HealthTexas “has really been instrumental in putting primary clinics across the community to increase patient access to high-quality patient care,” says Brock, the president and COO. “That’s huge.” 


The 1990s also marked a change in American healthcare reimbursements. As HMOs and government programs like Medicare and Medicaid gained in popularity, hospitals found themselves limited on what they could charge for procedures and services. A culture of conglomeration, of banding together, became a prerogative for some nonprofit systems. Other systems allowed themselves to be swallowed by large for-profits to stay alive. 


In 1996, Powell presented to the Baylor University Board of Regents—which, at the time, appointed Baylor Health’s board of trustees—a plan to merge with Harris Methodist Health System in Fort Worth and fellow Dallas-based Presbyterian Healthcare System. The merger never came to fruition; Harris Methodist and Presbyterian later joined with Arlington Memorial Hospital to create Texas Health Resources. 


“I think it’s always timing, the environment,” Allison says. “The board was very much engaged, but the board felt maybe this isn’t the time. Maybe down the road, but right now [they said] we’re going through our own innovations and changes.”


Fast-forward to today: The healthcare environment is rife with many of the same challenges. Costs are unsustainable. Mergers and acquisitions are becoming more common, as systems look to share risks and boost gains. 

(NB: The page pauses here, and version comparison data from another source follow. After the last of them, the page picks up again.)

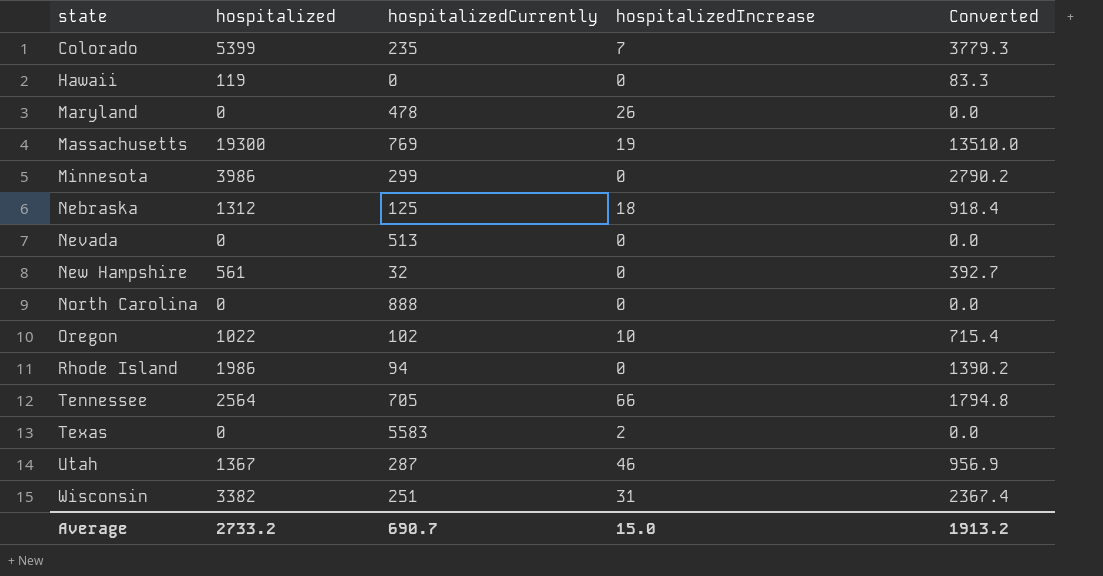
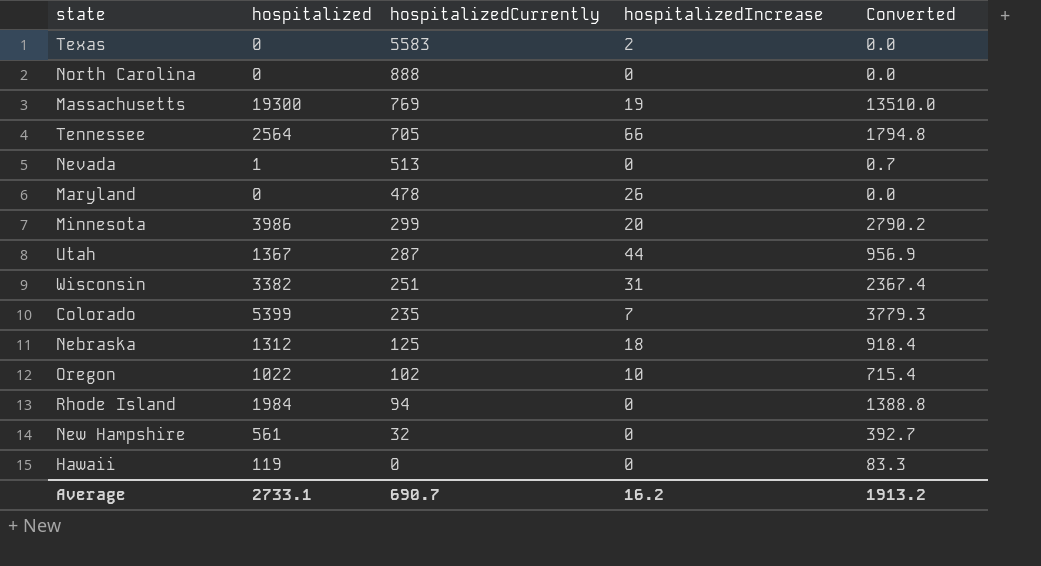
row order: state ascending -> hospitalizedCurrently descending
Nevada | hospitalized: 0 -> 1
Nevada | Converted: 0.0 -> 0.7
Minnesota | hospitalizedIncrease: 0 -> 20
Utah | hospitalizedIncrease: 46 -> 44
Rhode Island | hospitalized: 1986 -> 1984
Rhode Island | Converted: 1390.2 -> 1388.8
Average | hospitalized: 2733.2 -> 2733.1
Average | hospitalizedIncrease: 15.0 -> 16.2

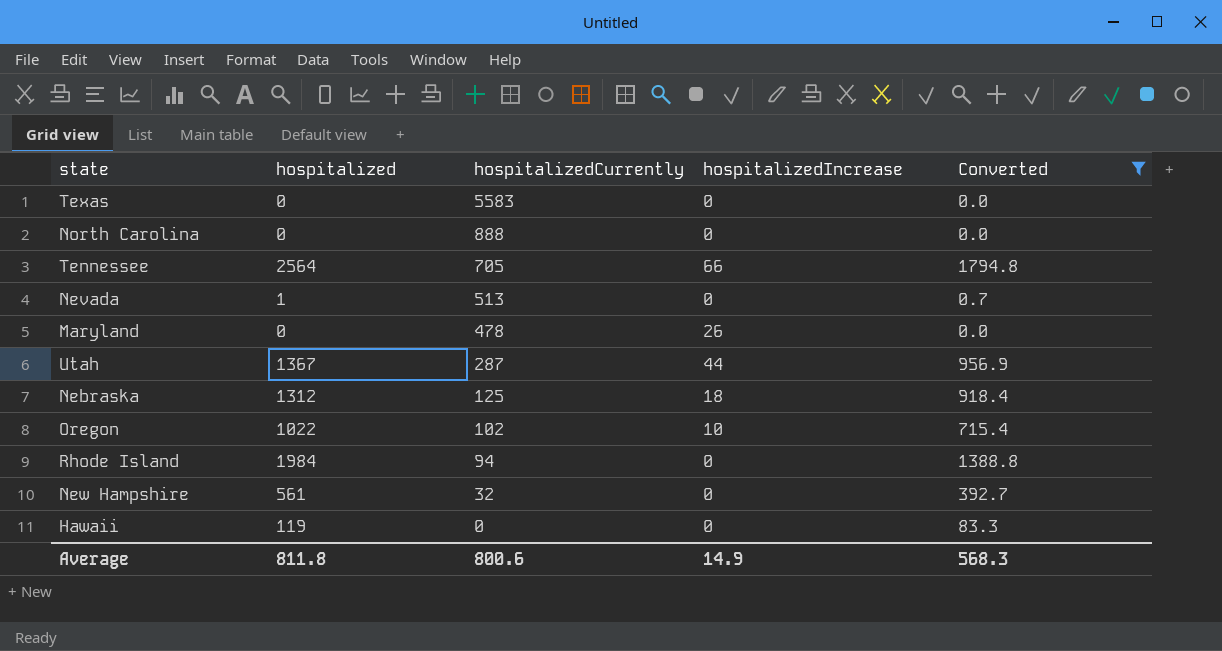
filter: none -> Converted <= 1794.8
Texas | hospitalizedIncrease: 2 -> 0
Average | hospitalized: 2733.1 -> 811.8
Average | hospitalizedCurrently: 690.7 -> 800.6
Average | hospitalizedIncrease: 16.2 -> 14.9
Average | Converted: 1913.2 -> 568.3

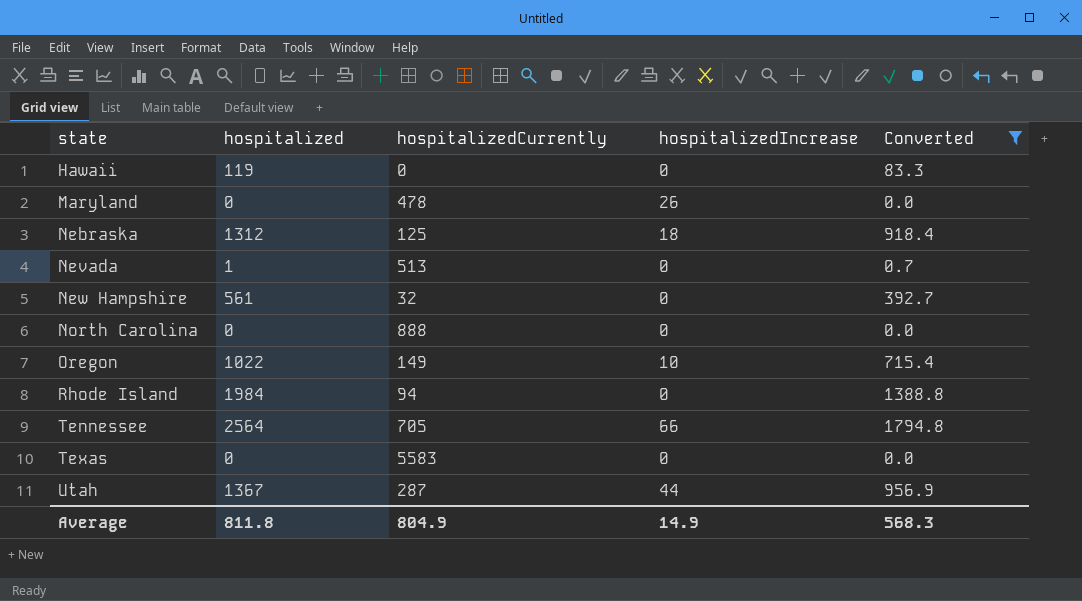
row order: hospitalizedCurrently descending -> state ascending
Oregon | hospitalizedCurrently: 102 -> 149
Average | hospitalizedCurrently: 800.6 -> 804.9

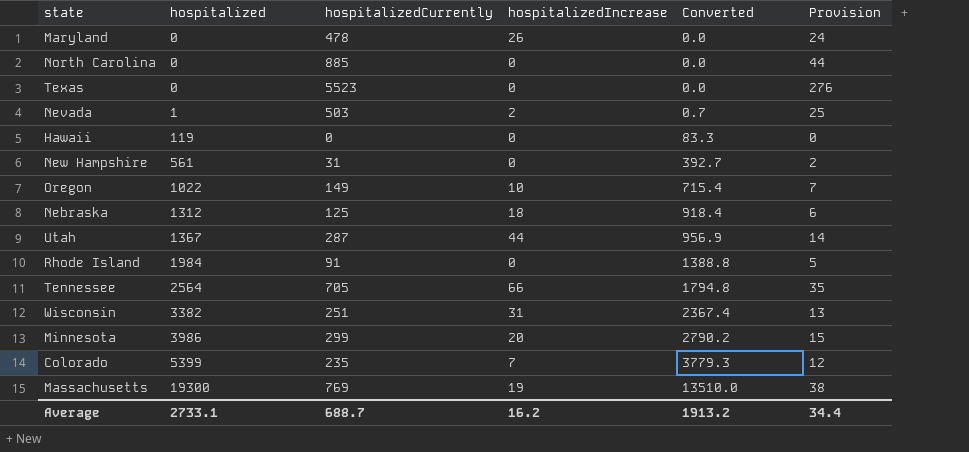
filter: Converted <= 1794.8 -> none
row order: state ascending -> hospitalized ascending
column Provision | formula: none -> [hospitalizedCurrently] * 0.05
North Carolina | hospitalizedCurrently: 888 -> 885
Texas | hospitalizedCurrently: 5583 -> 5523
Nevada | hospitalizedCurrently: 513 -> 503
Nevada | hospitalizedIncrease: 0 -> 2
New Hampshire | hospitalizedCurrently: 32 -> 31
Rhode Island | hospitalizedCurrently: 94 -> 91
Average | hospitalized: 811.8 -> 2733.1
Average | hospitalizedCurrently: 804.9 -> 688.7
Average | hospitalizedIncrease: 14.9 -> 16.2
Average | Converted: 568.3 -> 1913.2

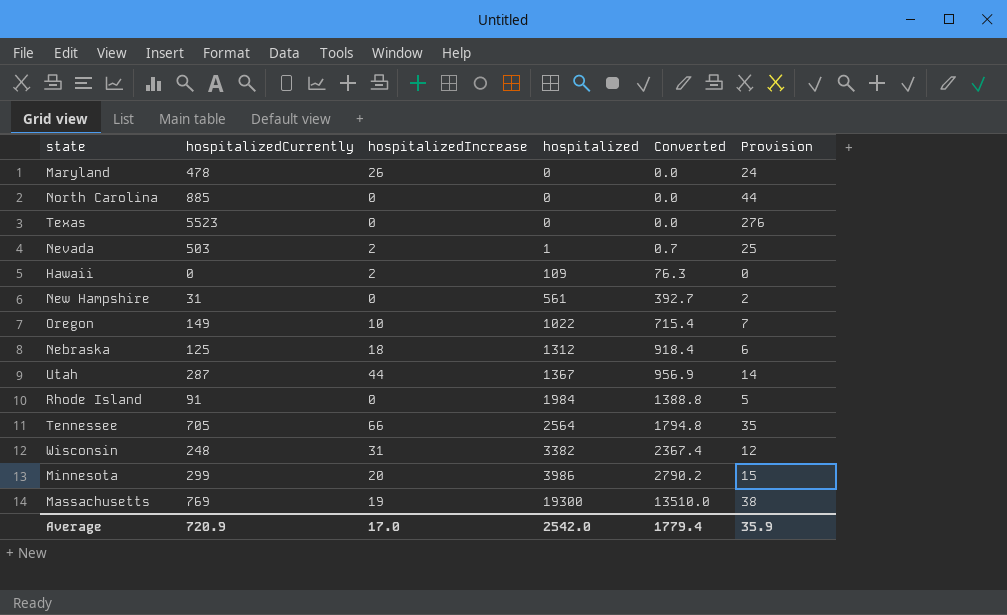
column hospitalized | position: 2 -> 4
row Colorado: 5399 | 235 | 7 | 3779.3 | 12 -> none
Hawaii | hospitalizedIncrease: 0 -> 2
Hawaii | hospitalized: 119 -> 109
Hawaii | Converted: 83.3 -> 76.3
Wisconsin | hospitalizedCurrently: 251 -> 248
Wisconsin | Provision: 13 -> 12
Average | hospitalizedCurrently: 688.7 -> 720.9
Average | hospitalizedIncrease: 16.2 -> 17.0
Average | hospitalized: 2733.1 -> 2542.0
Average | Converted: 1913.2 -> 1779.4
Average | Provision: 34.4 -> 35.9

“Healthcare is going through tremendous change, and consolidation is part of that change,” says Jim Turner, chair-elect of Baylor Scott & White Health’s board of trustees. “You’ve got to be larger in size and scale and geographic scope, and the cultures of the two organizations that you merge with are very important to its success.” 


Turner was chairman of Baylor’s board when the system inked the merger with Scott & White. The merger talks began about three years ago, after a breakfast in Plano between Allison and Scott & White’s then-CEO Dr. Robert Pryor. The organizations were a good match. Their missions aligned, and there was no geographic overlap between their properties. The two men took the idea to their boards. Now, the Baylor Scott & White Health board is made up of eight board members from each organization. Allison refers to it as a “merger of equals.” 


On June 3, 2014, Allison was back in Waco, about 6 miles northwest of his alma mater. The first hospital to don the Baylor Scott & White name would be Hillcrest Baptist Medical Center (now Baylor Scott & White Hillcrest Medical Center). It’s where, more than 40 years earlier, a young Baylor undergrad named Joel Allison cold-called its CEO, Alton Pearson. Healthcare was a ministry, Pearson told him. Allison hasn’t forgotten that.